MIPS Branch Addressing Algorithm and Opcode isolation from instruction binary?

Question

I just want to check my understanding of these two concepts is correct, as I have been trying to finish a project and while everything works to my expectations, it keeps narrowly failing the test cases and introducing a random value...

Basically, the objective of the project is to write out a branch instruction to console in this form:

BranchName $S, [$t, if applicable] 0xAbsoluteAddressOfBranchTargetInstruction

Edit: Clarification: I'm writing this in MIPS. The idea is I get a memory address in $a0 given to the program by my instructor's code (I write the function). The address is for the word containing a MIPS instruction. I'm to do the following:

Get instruction
Isolate instruction opcode and output its name to register (ie: opcode 5, output BNE), do nothing if it isn't a branch instruction.
Isolate $s, $t, and output as applicable (ie: no $t for bgez)
Use offset in the branch instruction to calculate its absolute address (the address of the target instruction following branch) and output in hex. For the purposes of this calculation, the address of the branch instruction ($a0) is assumed to be $pc.

IE:

BEQ $6, $9, 0x00100008

Firstly, is my understanding of branch calculation correct?

PC -> PC + 4
Lower 16 bits of instruction
<< 2 these lower bits
Add PC+4 and the left shifted lower 16 bits (only the lower 16 though).
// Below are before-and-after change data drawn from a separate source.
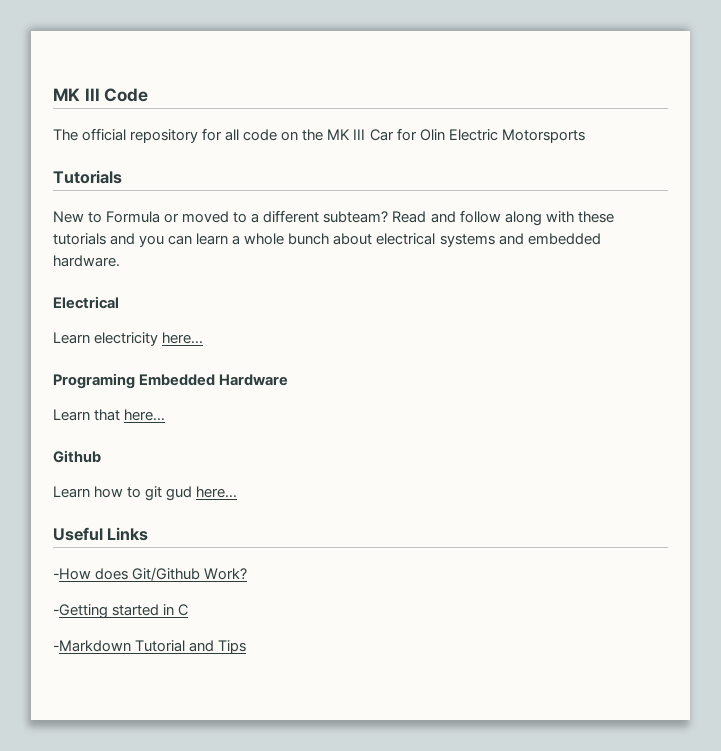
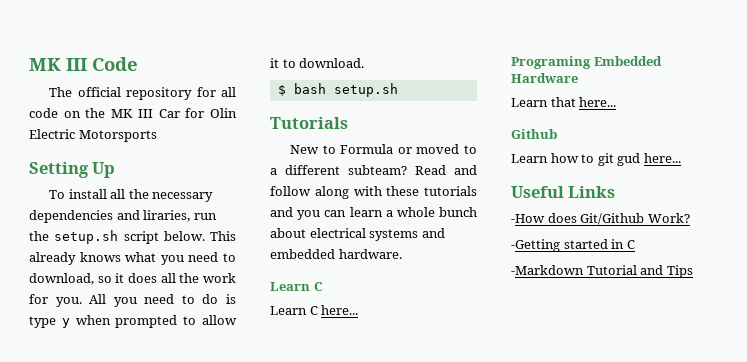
+ Setting Up
+ To install all the necessary dependencies and liraries, run the setup.sh script below. This already knows what you need to download, so it does all the work for you. All you need to do is type y when prompted to allow it to download.
+ $ bash setup.sh
  Read and follow along with these tutorials and you can learn a whole bunch about electrical systems and embedded hardware.
- Electrical
- Learn electricity here...
+ Learn C
+ Learn C here...

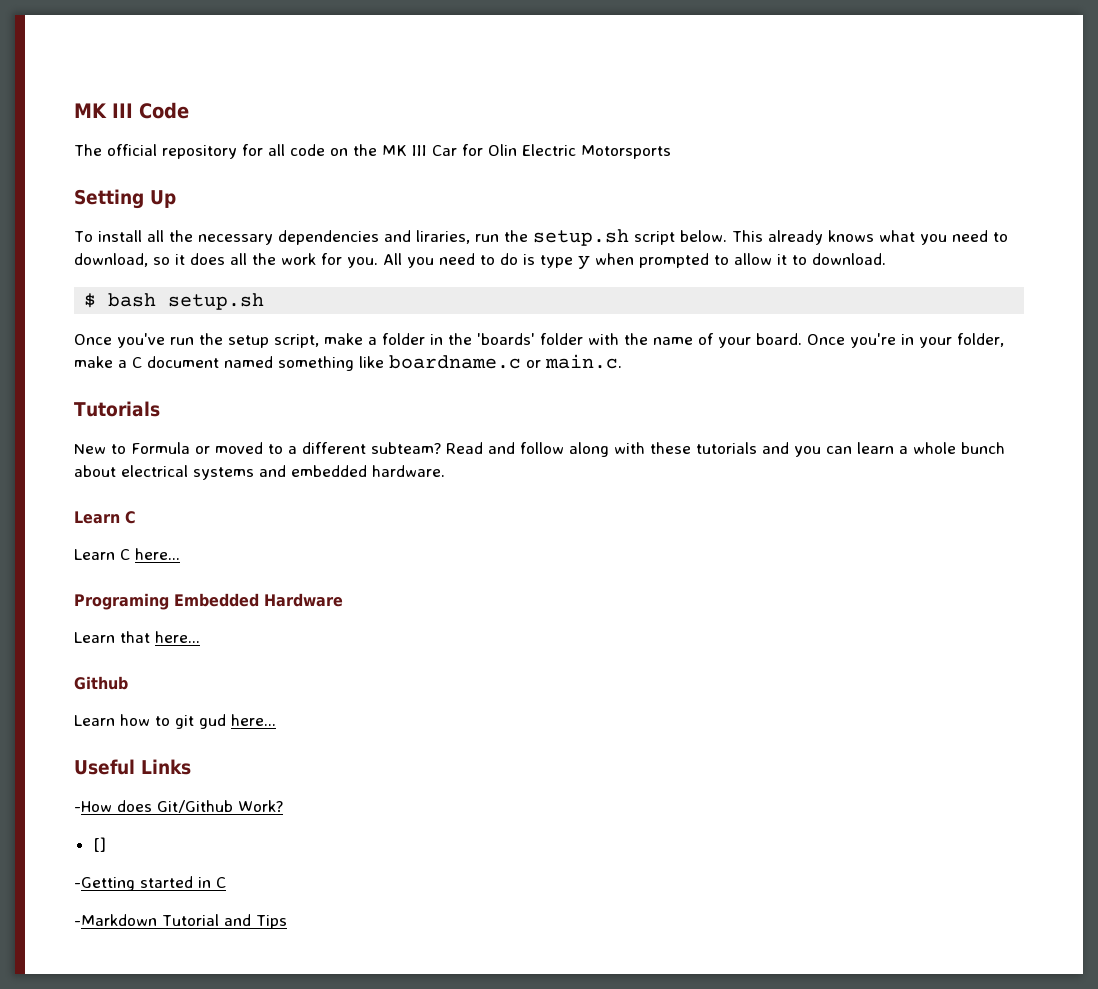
+ Once you've run the setup script, make a folder in the 'boards' folder with the name of your board. Once you're in your folder, make a C document named something like boardname.c or main.c.
+ []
Secondly, could somebody tell me which bits I need to isolate to know what kind of branch I'm dealing with? I think I have them (first 6 for BEQ/BNE, first 16 with $s masked out for others) but I wanted to double check.

Oh, and finally... should I expect deviation on SPIM from running it on an Intel x86 Windows system and an Intel x86 Linux system? I'm getting a stupid glitch and I cannot seem to isolate it from my hand-worked address calculations, but it only shows up when I run the test scripts my prof gave us on Linux (.sh); running directly in spim on either OS seems to work... provided my understanding of how to do the hand calculations (as listed above) is correct.

I don't think there will be a difference between Windows and Linux since SPIM uses the underlying "endiness" of the hardware. — Zack, Oct 04 '16 at 00:37
Try using MARS instead of SPIM and see if you get the same answer. (http://courses.missouristate.edu/KenVollmar/mars/) — Zack, Oct 04 '16 at 00:37
@Zack Do you think it has something to do with my pure argorithmic considerations of this? I read somewhere that Spim doesn't bother with PC+4, which might be leading to the mistake? — smitty_werbermanjensen, Oct 04 '16 at 04:16
`spim` obeys `PC+4` [as does `mars`]. But, mips has [can have] "branch delay slots". Normally, emulation for these is defaulted off for `spim/mars` but you may have enabled it somehow (e.g. registry entry, etc.). See my answer: http://stackoverflow.com/questions/36994841/jump-and-link-register-mips/36995613#36995613 If enabled but not compensated by you, you'd experience an "off-by-4" discrepancy — Craig Estey, Oct 04 '16 at 05:40
To sign extend in C, just do `word_offset = *(short *) ...`. To do it in mips, assuming `$t5` has the whole [branch] instruction value, do: `sll $t4,$t5,16`--this puts the [16 bit] sign bit into bit 31, followed by `sra $t4,$t4,16` [shift right _arithmetic_ which does the sign extension when shifting]. Now, `$t4` has the sign extended _word_ offset. To get the _byte_ offset, now do `sll $t4,$t4,2` — Craig Estey, Oct 04 '16 at 05:48
@CraigEstey That makes sense, with that said... I add the whole word at that point? — smitty_werbermanjensen, Oct 04 '16 at 16:02

score 1 · Answer 1 · answered Oct 04 '16 at 00:36

1

The 16 bit immediate value is sign-extended to 32 bits, then shifted. I don't know if that would affect your program; but, that's the only potential "mistake" I noticed.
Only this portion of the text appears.